-- About this task --
Would you please copy all of the data exactly, skipping the images?

-- Materials provided --
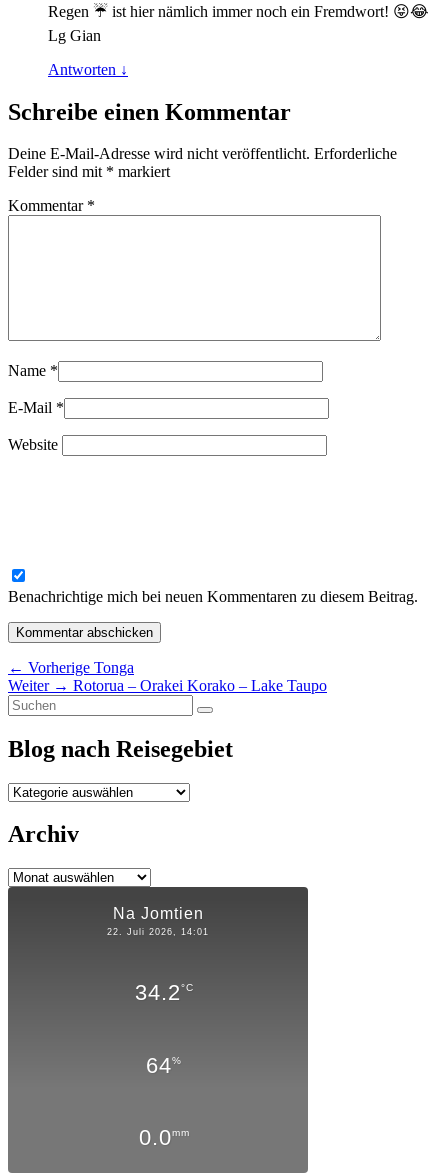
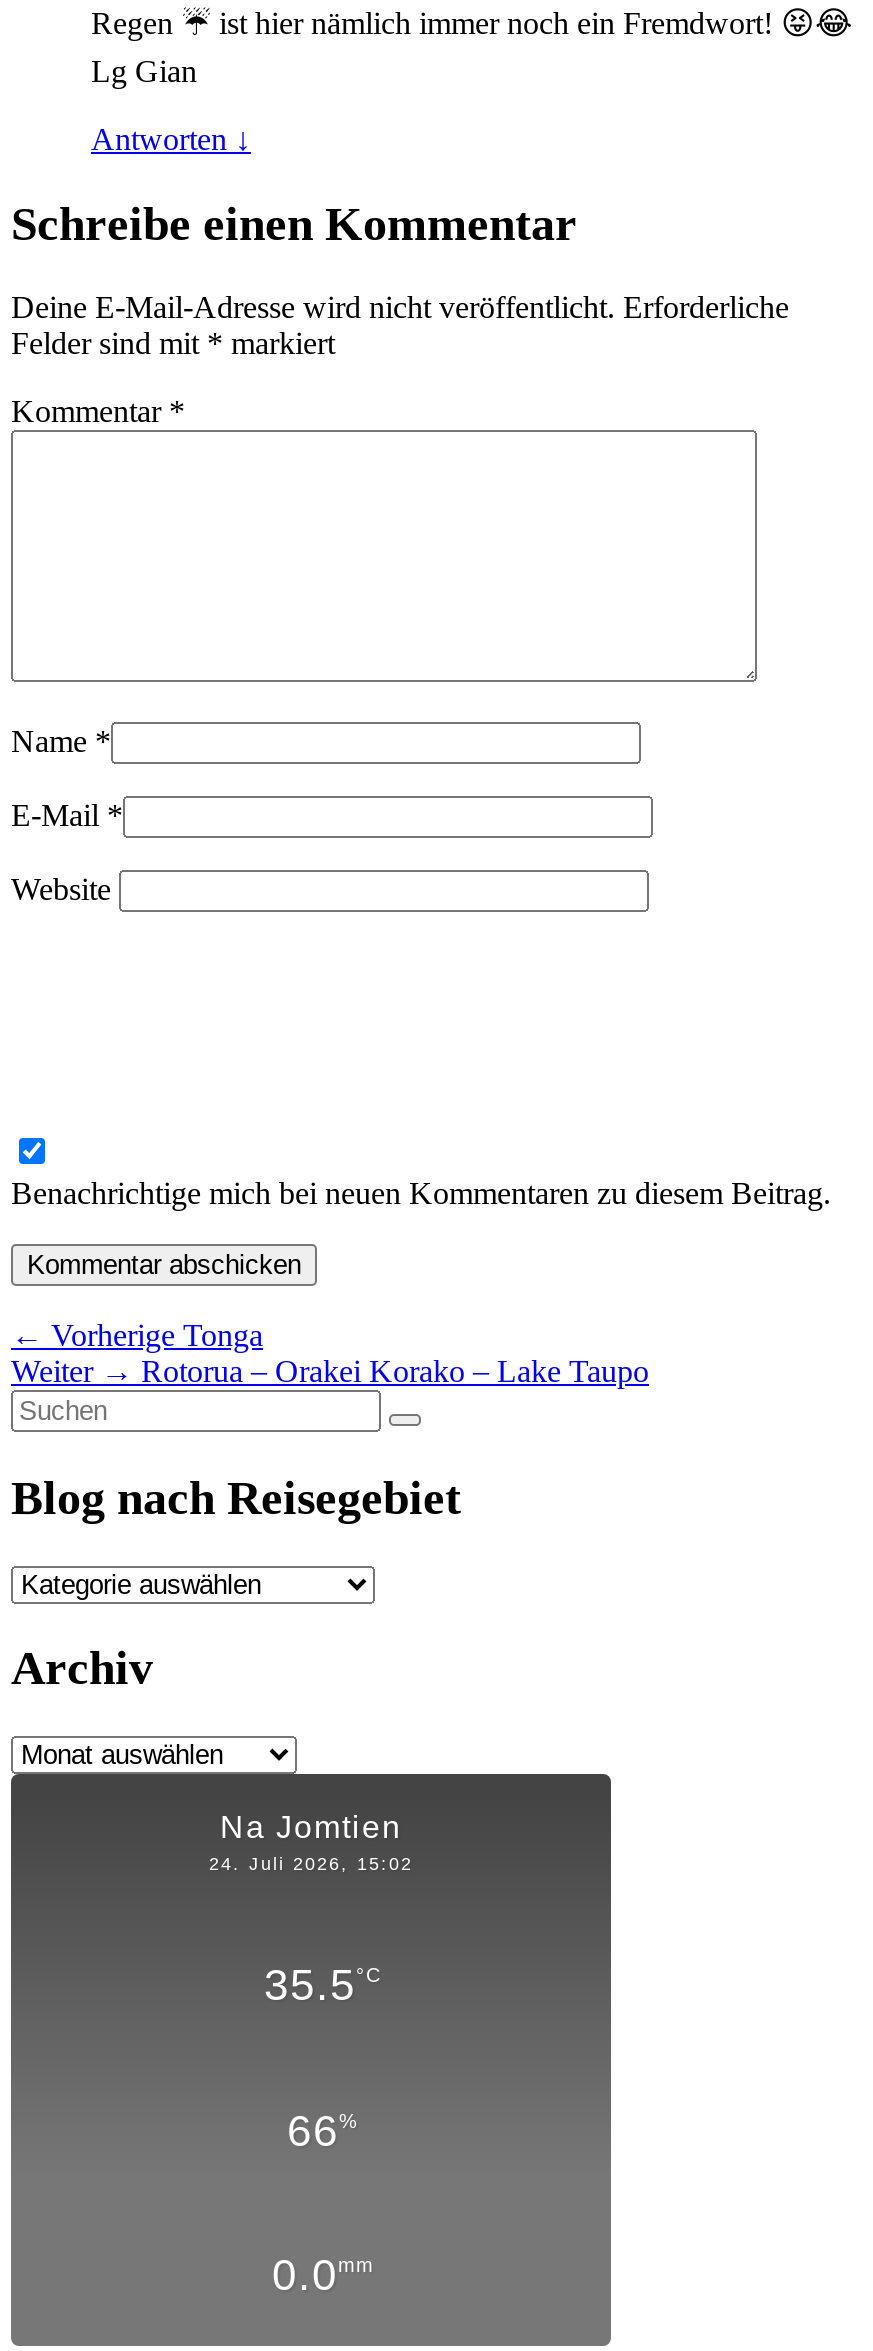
- 22. Juli 2026, 14:01
+ 24. Juli 2026, 15:02

- 34.2°C
+ 35.5°C

- 64%
+ 66%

-- Answer to the exercise --
- 22. Juli 2026, 14:01
+ 24. Juli 2026, 15:02

- 34.2°C
+ 35.5°C

- 64%
+ 66%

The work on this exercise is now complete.